[Exercise requirements]
Start at the top of the records and, please, print each line exactly through the line that contains "Stare Down (107/219)", leaving out all pictures.
BEGIN The input
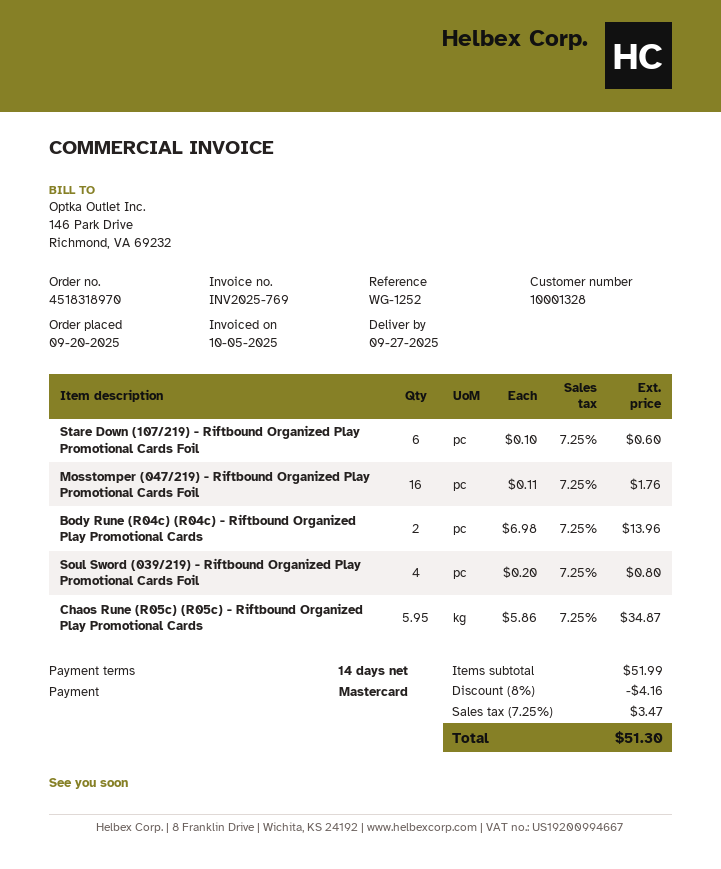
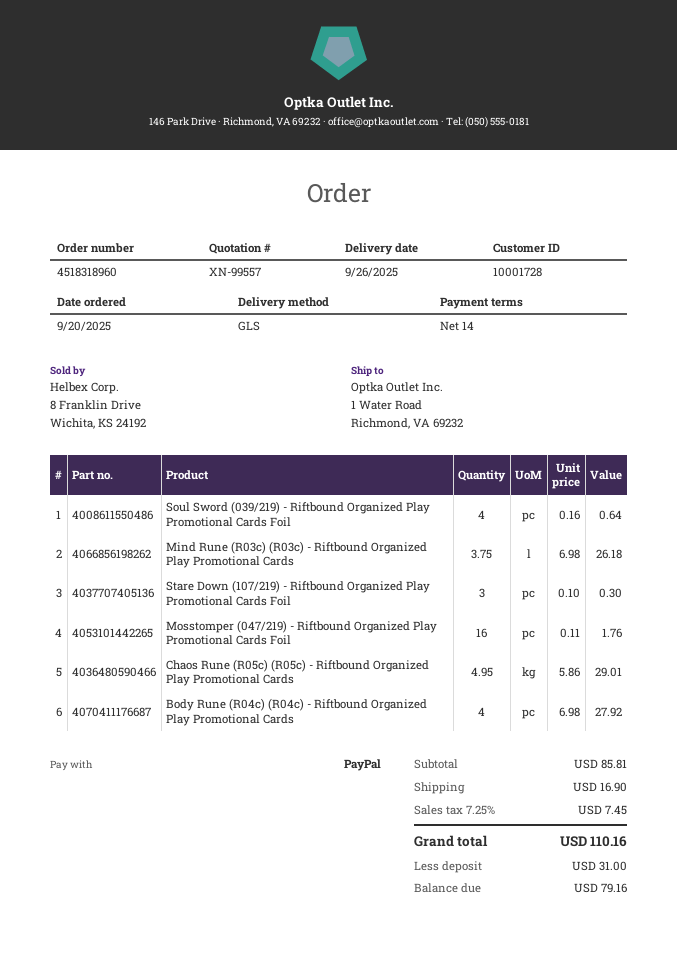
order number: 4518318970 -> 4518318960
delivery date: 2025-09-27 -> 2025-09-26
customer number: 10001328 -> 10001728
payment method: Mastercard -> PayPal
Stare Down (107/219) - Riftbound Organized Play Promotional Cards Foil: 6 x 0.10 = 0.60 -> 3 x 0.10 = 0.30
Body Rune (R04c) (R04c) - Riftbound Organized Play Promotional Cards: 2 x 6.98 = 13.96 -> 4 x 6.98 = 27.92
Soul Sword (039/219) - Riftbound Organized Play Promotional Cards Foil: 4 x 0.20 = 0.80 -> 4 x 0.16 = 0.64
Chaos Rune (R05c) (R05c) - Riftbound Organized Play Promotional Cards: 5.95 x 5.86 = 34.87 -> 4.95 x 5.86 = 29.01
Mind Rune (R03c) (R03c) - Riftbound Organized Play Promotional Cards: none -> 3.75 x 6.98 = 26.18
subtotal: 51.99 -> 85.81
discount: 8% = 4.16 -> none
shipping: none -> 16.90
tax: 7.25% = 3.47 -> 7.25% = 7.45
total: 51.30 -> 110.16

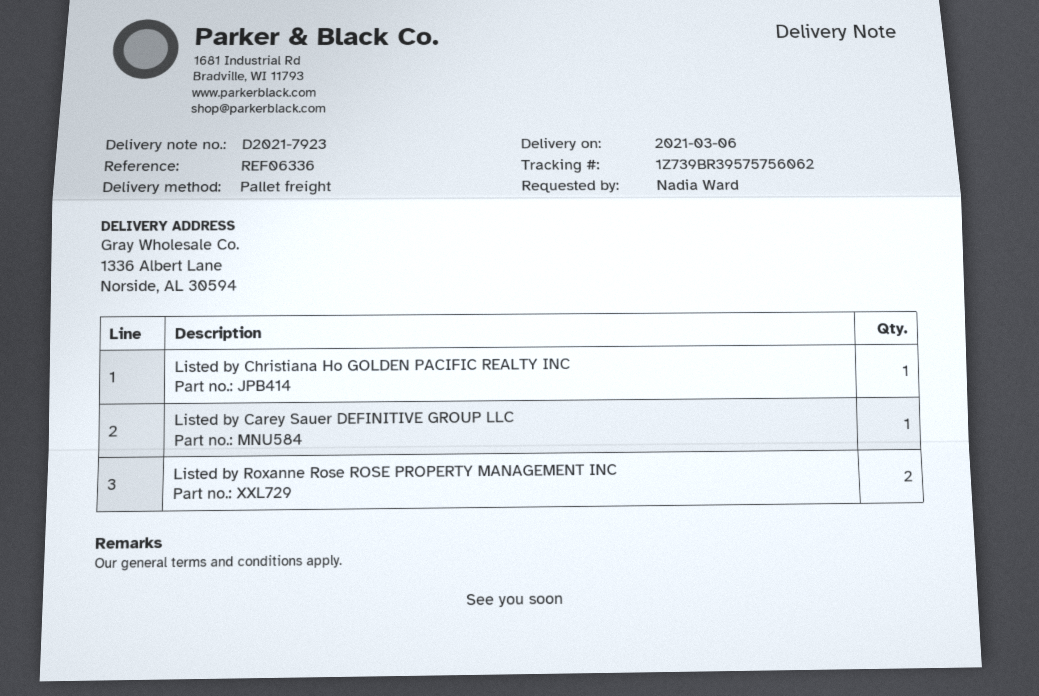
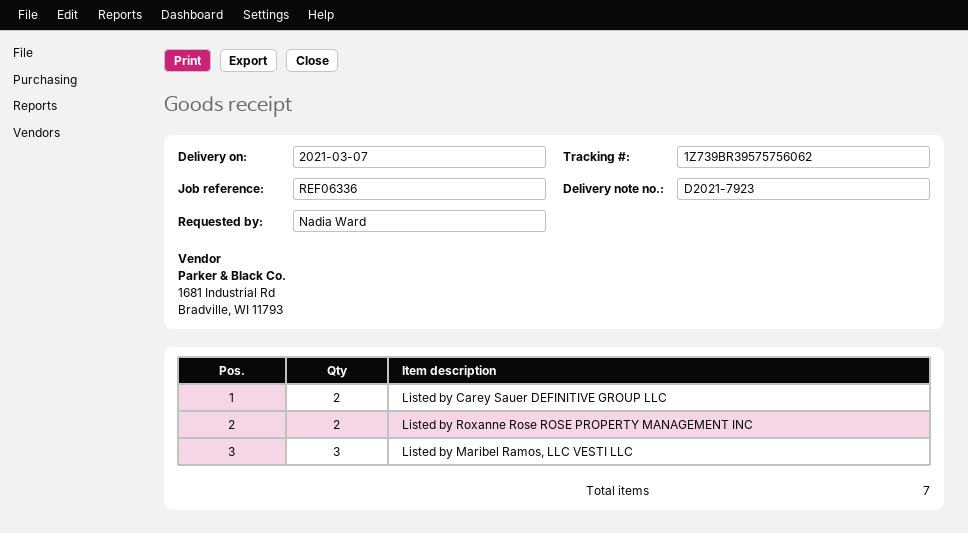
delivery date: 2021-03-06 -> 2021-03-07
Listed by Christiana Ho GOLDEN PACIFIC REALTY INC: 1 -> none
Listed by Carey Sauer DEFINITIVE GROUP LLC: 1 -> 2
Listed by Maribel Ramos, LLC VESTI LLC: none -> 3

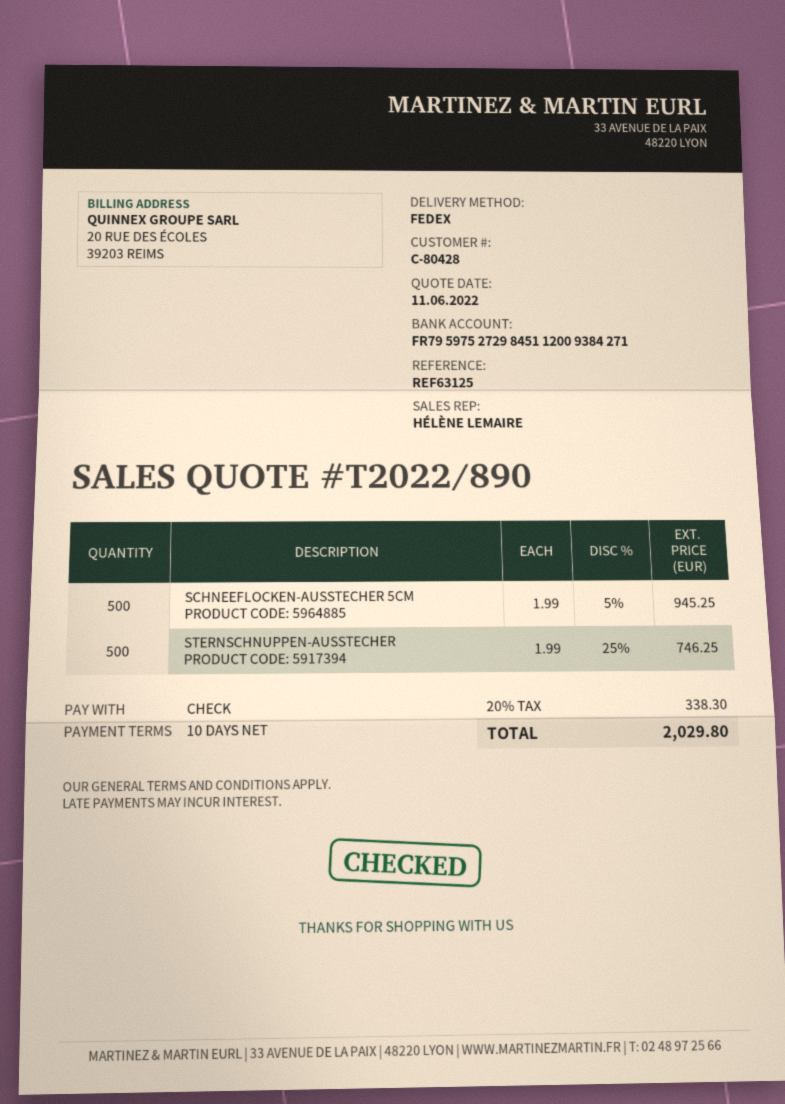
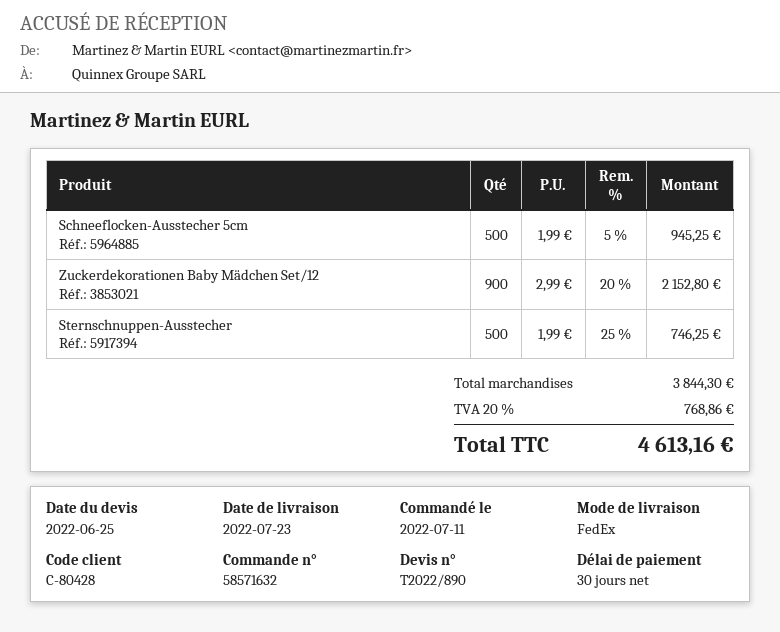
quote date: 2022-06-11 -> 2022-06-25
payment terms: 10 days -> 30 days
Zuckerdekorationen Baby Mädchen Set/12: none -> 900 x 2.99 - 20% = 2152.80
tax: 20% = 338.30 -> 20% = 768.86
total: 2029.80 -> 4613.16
END The input
[Response]
order number: 4518318970 -> 4518318960
delivery date: 2025-09-27 -> 2025-09-26
customer number: 10001328 -> 10001728
payment method: Mastercard -> PayPal
Stare Down (107/219) - Riftbound Organized Play Promotional Cards Foil: 6 x 0.10 = 0.60 -> 3 x 0.10 = 0.30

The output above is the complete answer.